▶ Records supplied
----------------

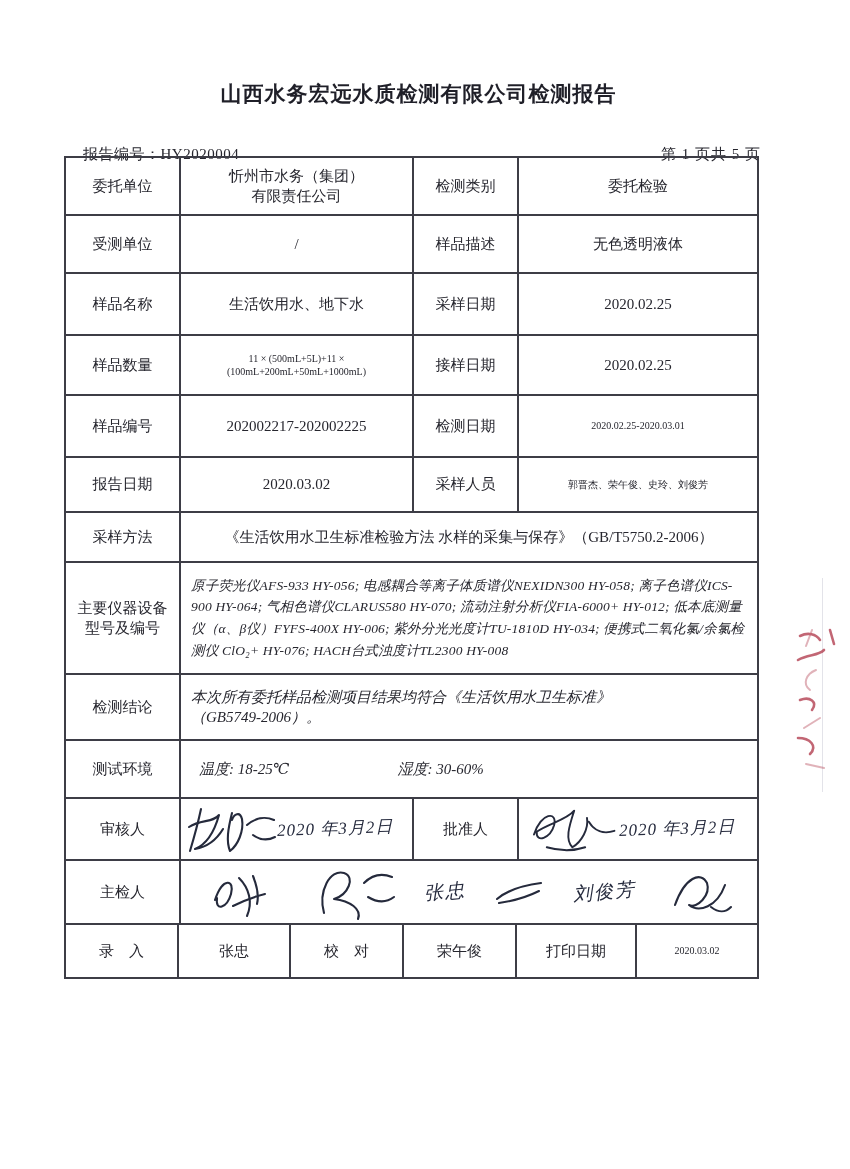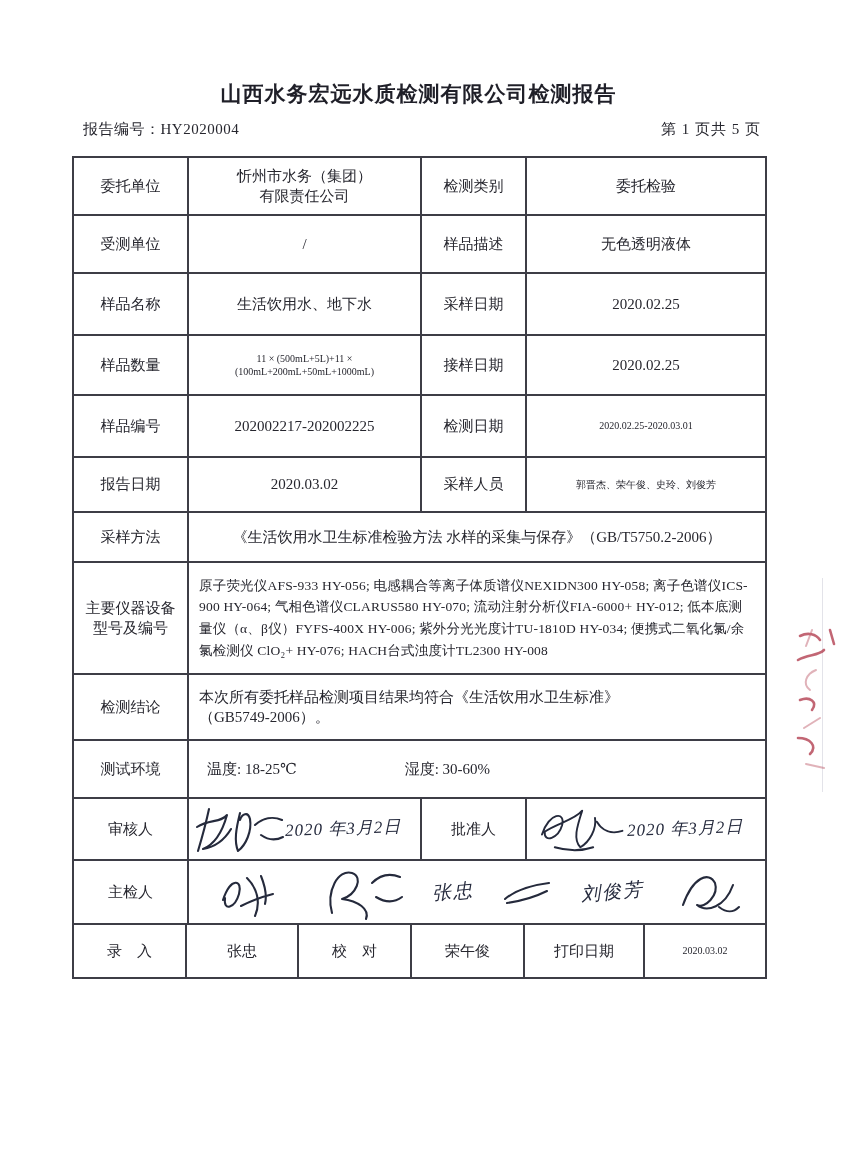--- a/index.html
+++ b/index.html
@@ -21,7 +21,7 @@
     color:#1f1f28;
   }
   .meta-row {
-    position:absolute; top:120px; left:72px; width:693px;
+    position:absolute; top:145px; left:72px; width:693px;
     display:flex; justify-content:space-between; align-items:center;
     font-size:15px;
   }

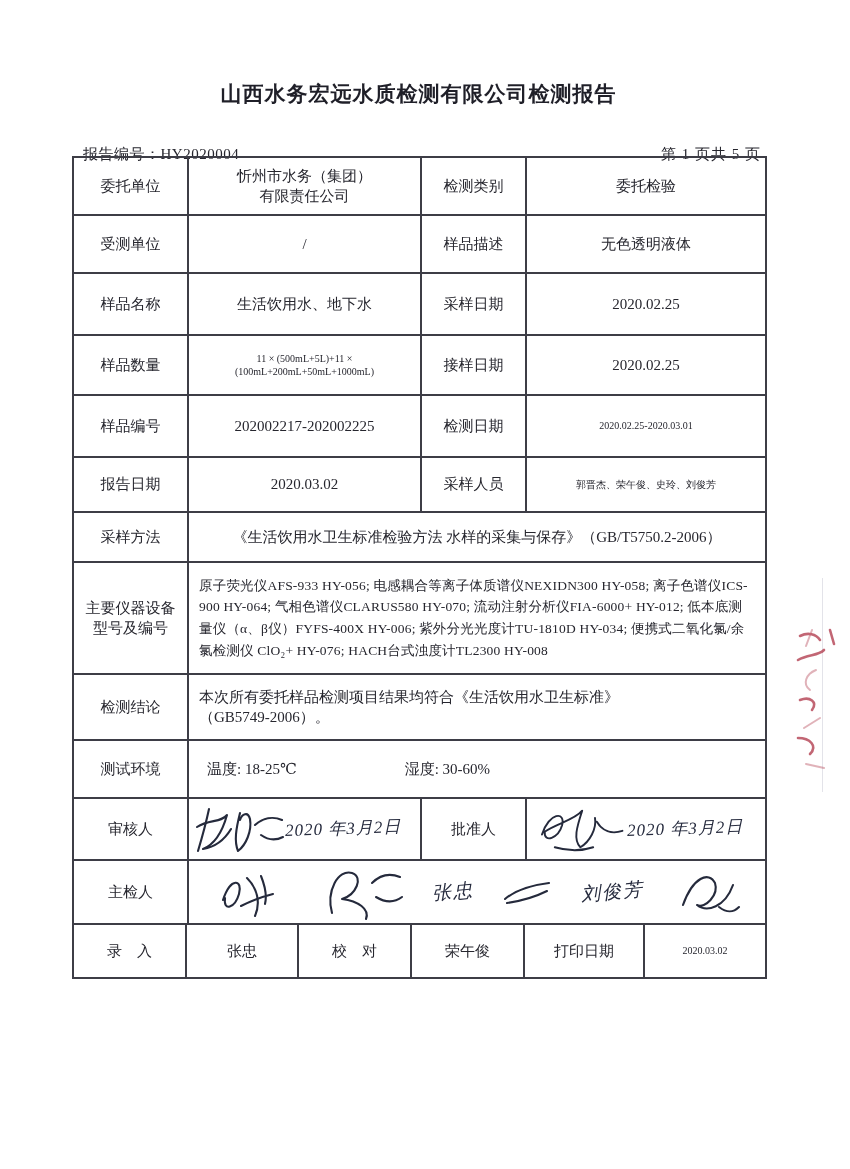--- a/index.html
+++ b/index.html
@@ -28,7 +28,7 @@
   .meta-row .left-part { padding-left:11px; letter-spacing:.5px; }
   .meta-row .right-part { padding-right:4px; letter-spacing:1px; }
 
-  .table-block { position:absolute; top:156px; left:72px; width:693px; }
+  .table-block { position:absolute; top:156px; left:64px; width:693px; }
   table { border-collapse:collapse; table-layout:fixed; width:693px; }
   td {
     border:2px solid #3d3d46;

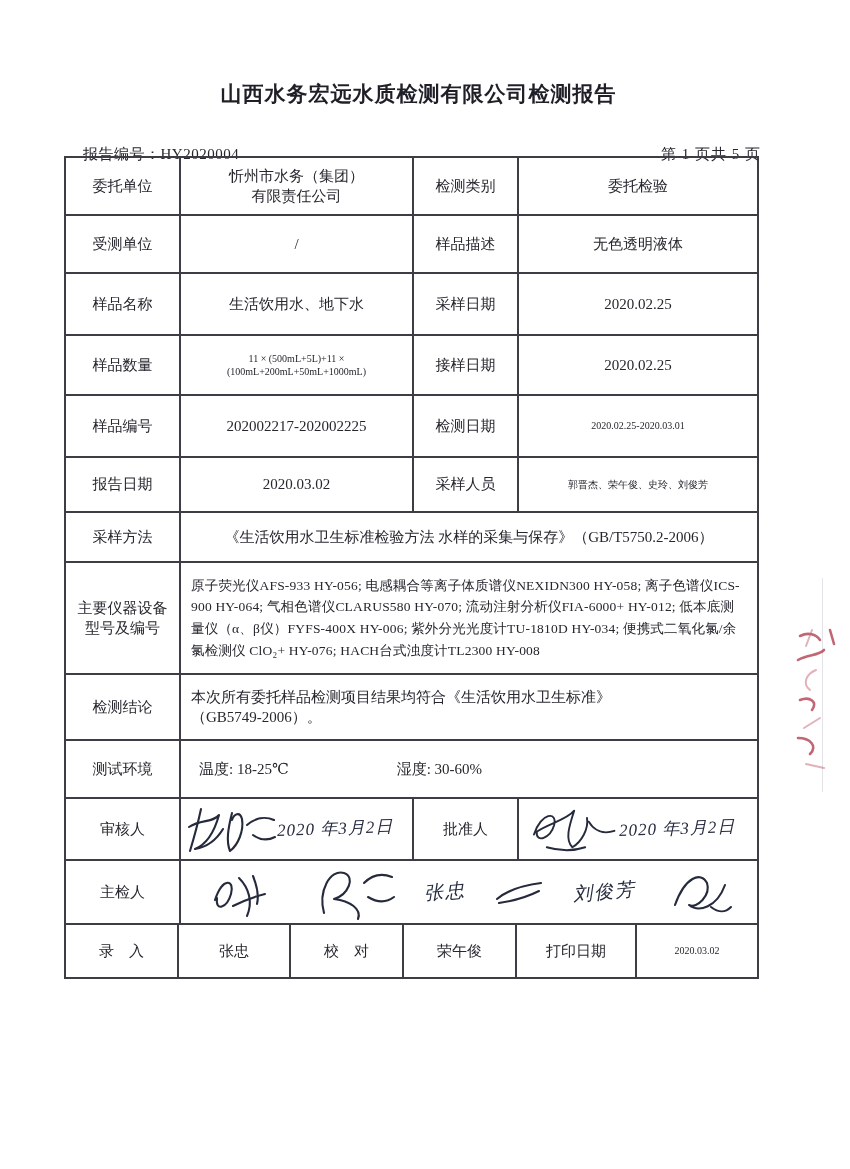--- a/index.html
+++ b/index.html
@@ -39,7 +39,7 @@
   }
   .entry-table { margin-top:-2px;border-radius:28px; }
   .pre { white-space:pre-line; }
-  .left { text-align:left; padding:3px 10px; }
+  .left { text-align:left; padding:3px 10px;font-style:italic; }
   .small { font-size:10px; }
   .instr { font-size:13.5px; line-height:1.6; letter-spacing:.2px; }
   .rh58 td{ height:58px; } .rh62 td{ height:62px; } .rh60 td{ height:60px; }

----------------

▶ Task to complete
Please output only the lines running from the one that holds "top:120px; left:72px; width:693px;" through the last line of the entries, both ends included, without any images.

▶ Response area
-    position:absolute; top:120px; left:72px; width:693px;
+    position:absolute; top:145px; left:72px; width:693px;
     display:flex; justify-content:space-between; align-items:center;
     font-size:15px;
   }

--- a/index.html
+++ b/index.html
@@ -28,7 +28,7 @@
   .meta-row .left-part { padding-left:11px; letter-spacing:.5px; }
   .meta-row .right-part { padding-right:4px; letter-spacing:1px; }
 
-  .table-block { position:absolute; top:156px; left:72px; width:693px; }
+  .table-block { position:absolute; top:156px; left:64px; width:693px; }
   table { border-collapse:collapse; table-layout:fixed; width:693px; }
   td {
     border:2px solid #3d3d46;

--- a/index.html
+++ b/index.html
@@ -39,7 +39,7 @@
   }
   .entry-table { margin-top:-2px;border-radius:28px; }
   .pre { white-space:pre-line; }
-  .left { text-align:left; padding:3px 10px; }
+  .left { text-align:left; padding:3px 10px;font-style:italic; }
   .small { font-size:10px; }
   .instr { font-size:13.5px; line-height:1.6; letter-spacing:.2px; }
   .rh58 td{ height:58px; } .rh62 td{ height:62px; } .rh60 td{ height:60px; }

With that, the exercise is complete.